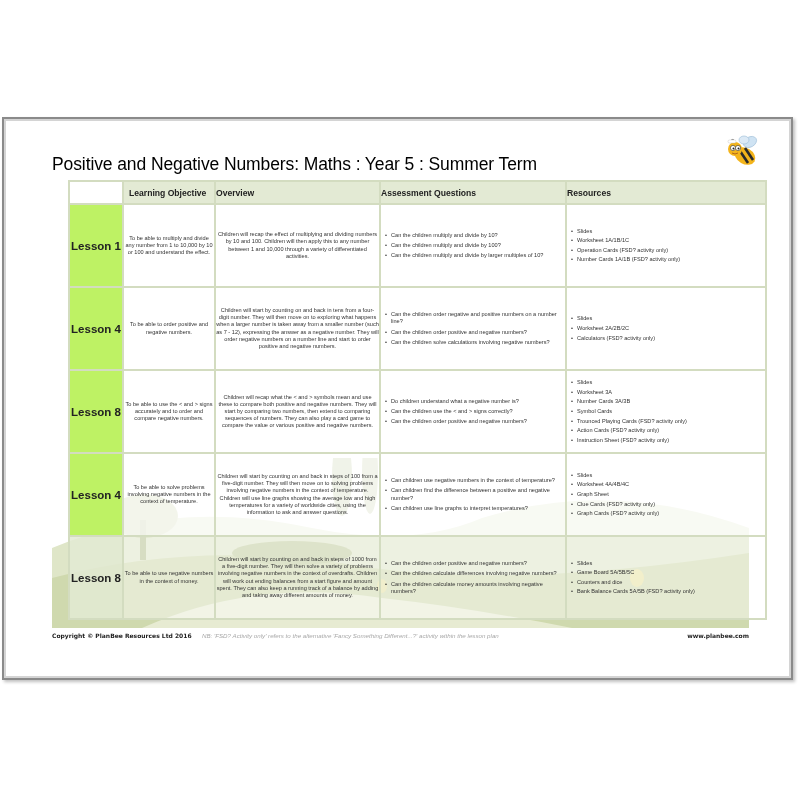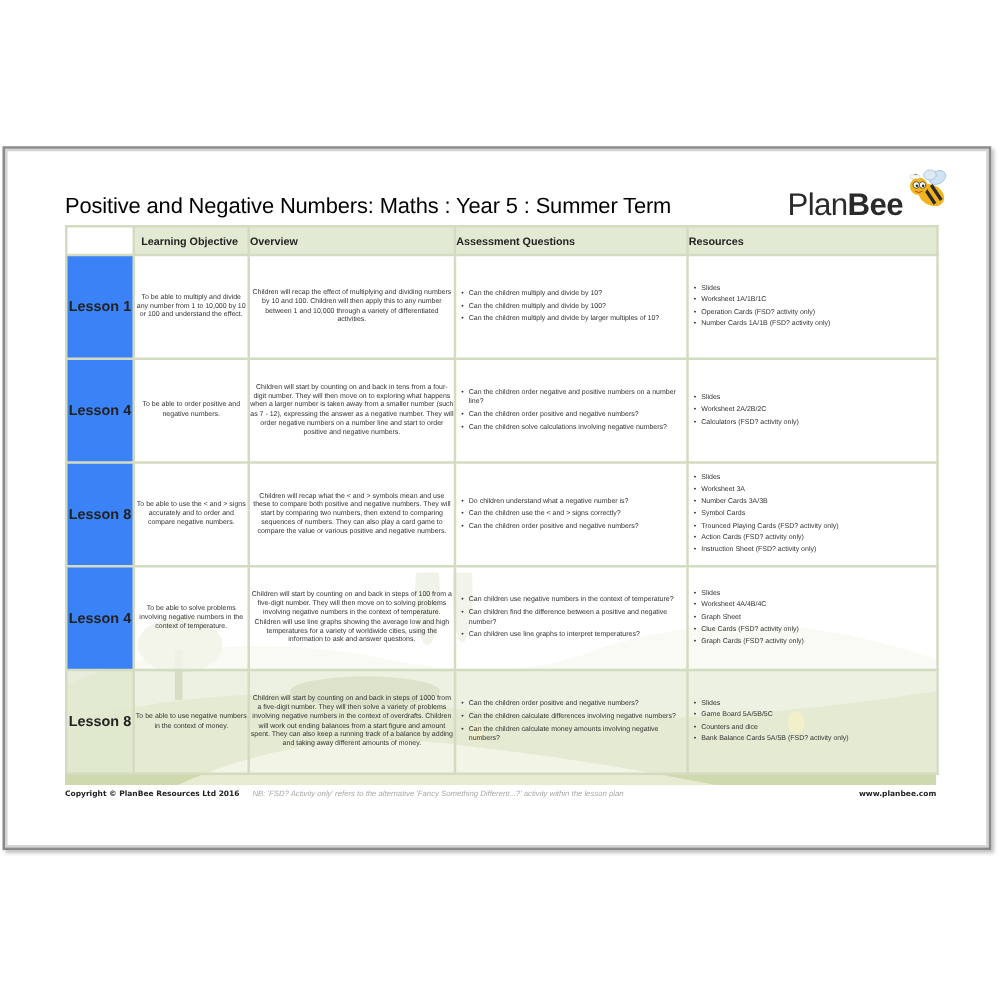--- a/index.html
+++ b/index.html
@@ -39,7 +39,6 @@
 <div class="title">Positive and Negative Numbers: Maths : Year 5 : Summer Term</div>
 
 <div class="logo">
-  <span class="logo-text"><span>Plan</span><b>Bee</b></span>
   <svg class="bee" viewBox="0 0 40 36">
     <ellipse cx="28" cy="8" rx="7" ry="5" fill="#cfe3f3" stroke="#9bbcd6" stroke-width="0.6" transform="rotate(-30 28 8)"></ellipse>
     <ellipse cx="22" cy="6" rx="5" ry="4" fill="#dceaf6" stroke="#9bbcd6" stroke-width="0.6"></ellipse>

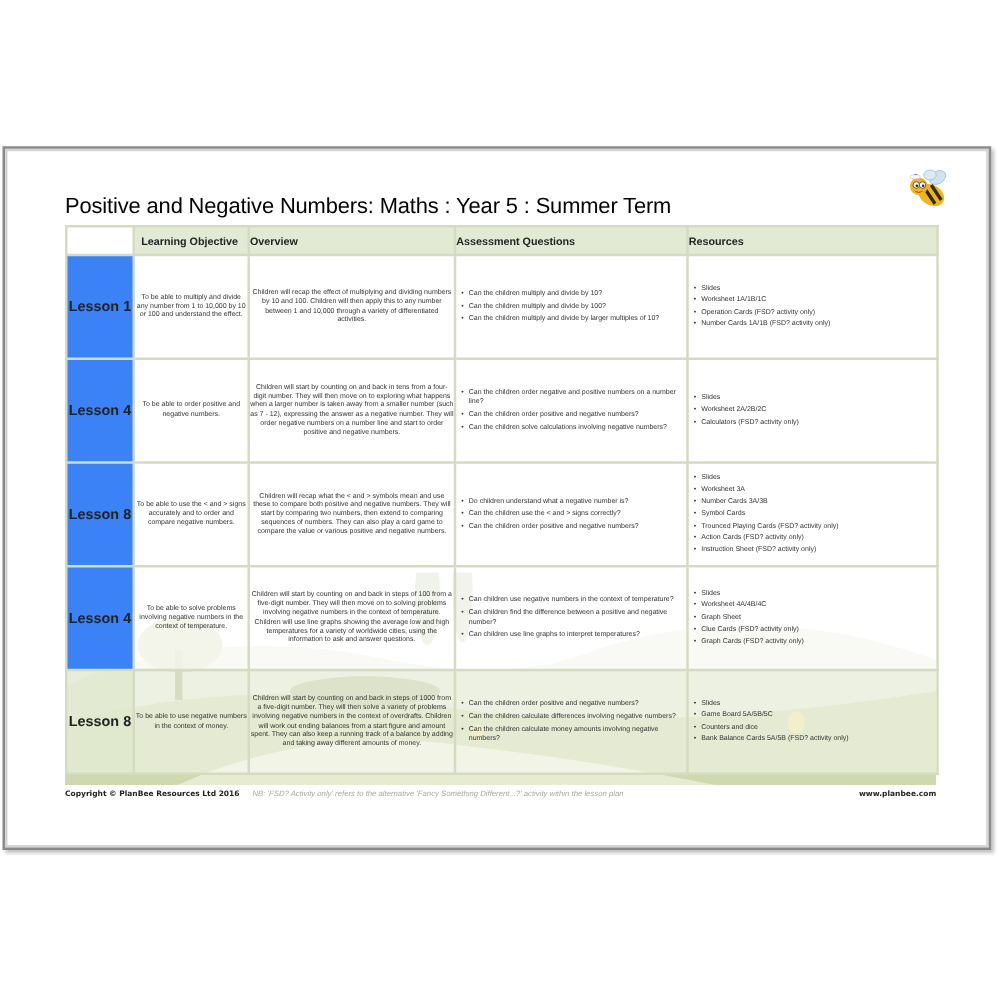--- a/index.html
+++ b/index.html
@@ -11,7 +11,7 @@
   .logo-text b{font-weight:bold;}
   .bee{position:absolute;left:92px;top:-12px;width:40px;height:36px;}
   .scene{position:absolute;left:52px;top:458px;width:697px;height:170px;overflow:hidden;z-index:0;}
-  table.plan{position:absolute;left:52px;top:180px;border-collapse:collapse;table-layout:fixed;z-index:1;}
+  table.plan{position:absolute;left:68px;top:180px;border-collapse:collapse;table-layout:fixed;z-index:1;}
   table.plan td, table.plan th{border:2px solid #d3dcc0;padding:0;vertical-align:middle;}
   th.corner{border:none;background:transparent;}
   th.colhead{background:#e3ead4;height:21px;font-size:8.6px;font-weight:bold;color:#222;text-align:left;}

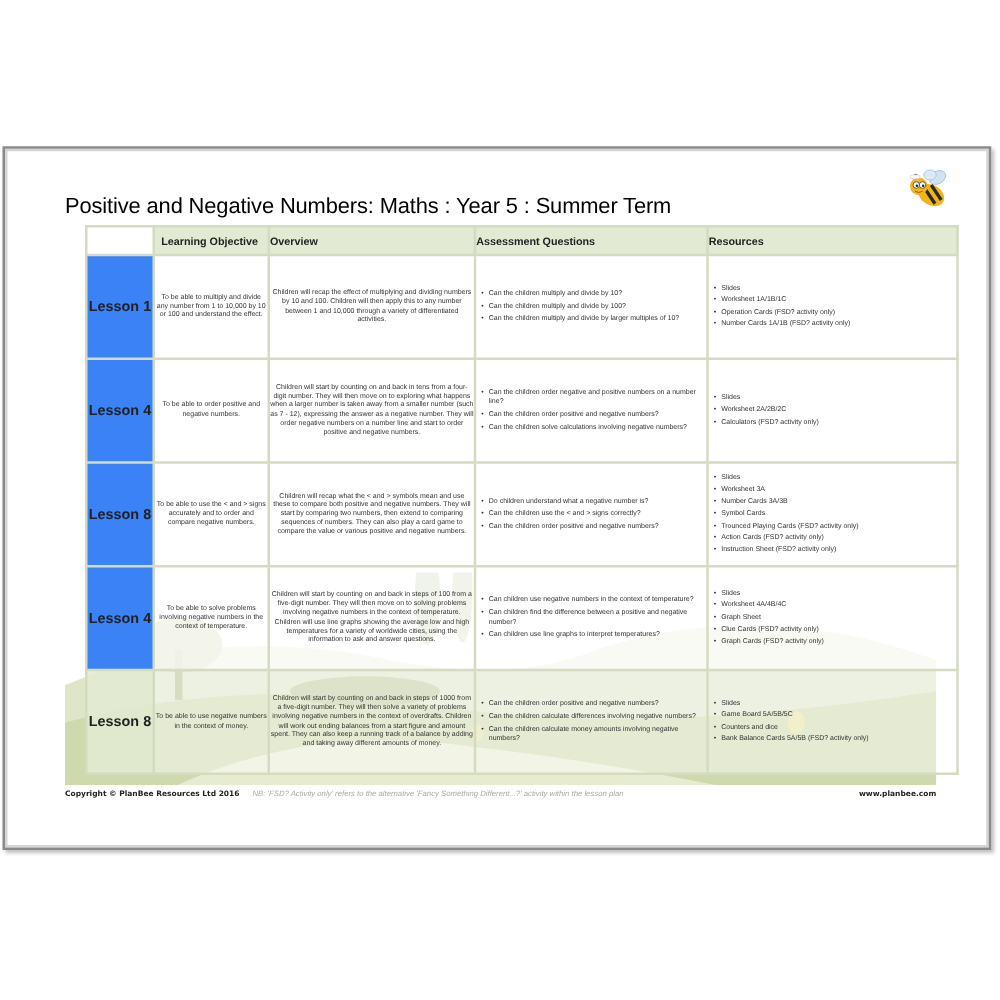--- a/index.html
+++ b/index.html
@@ -16,7 +16,7 @@
   th.corner{border:none;background:transparent;}
   th.colhead{background:#e3ead4;height:21px;font-size:8.6px;font-weight:bold;color:#222;text-align:left;}
   th.colhead.lo{text-align:left;padding-left:5px;}
-  td.lesson{background:#3b82f6;font-size:11.5px;font-weight:bold;color:#222;text-align:center;height:81px;}
+  td.lesson{background:#bef264;font-size:11.5px;font-weight:bold;color:#222;text-align:center;height:81px;}
   td.cell{background:rgba(255,255,255,0.92);font-size:5.6px;line-height:7.1px;color:#333;}
   td.center{text-align:center;padding:0 6px;}
   tr.faded td.cell{background:rgba(255,255,255,0.45);}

+---+

DIRECTIONS
Every line above holding the string "color" should be listed.

SOLUTION TO THE EXERCISE
   th.colhead{background:#e3ead4;height:21px;font-size:8.6px;font-weight:bold;color:#222;text-align:left;}
   th.colhead{background:#e3ead4;height:21px;font-size:8.6px;font-weight:bold;color:#222;text-align:left;}
-  td.lesson{background:#3b82f6;font-size:11.5px;font-weight:bold;color:#222;text-align:center;height:81px;}
+  td.lesson{background:#bef264;font-size:11.5px;font-weight:bold;color:#222;text-align:center;height:81px;}
   td.cell{background:rgba(255,255,255,0.92);font-size:5.6px;line-height:7.1px;color:#333;}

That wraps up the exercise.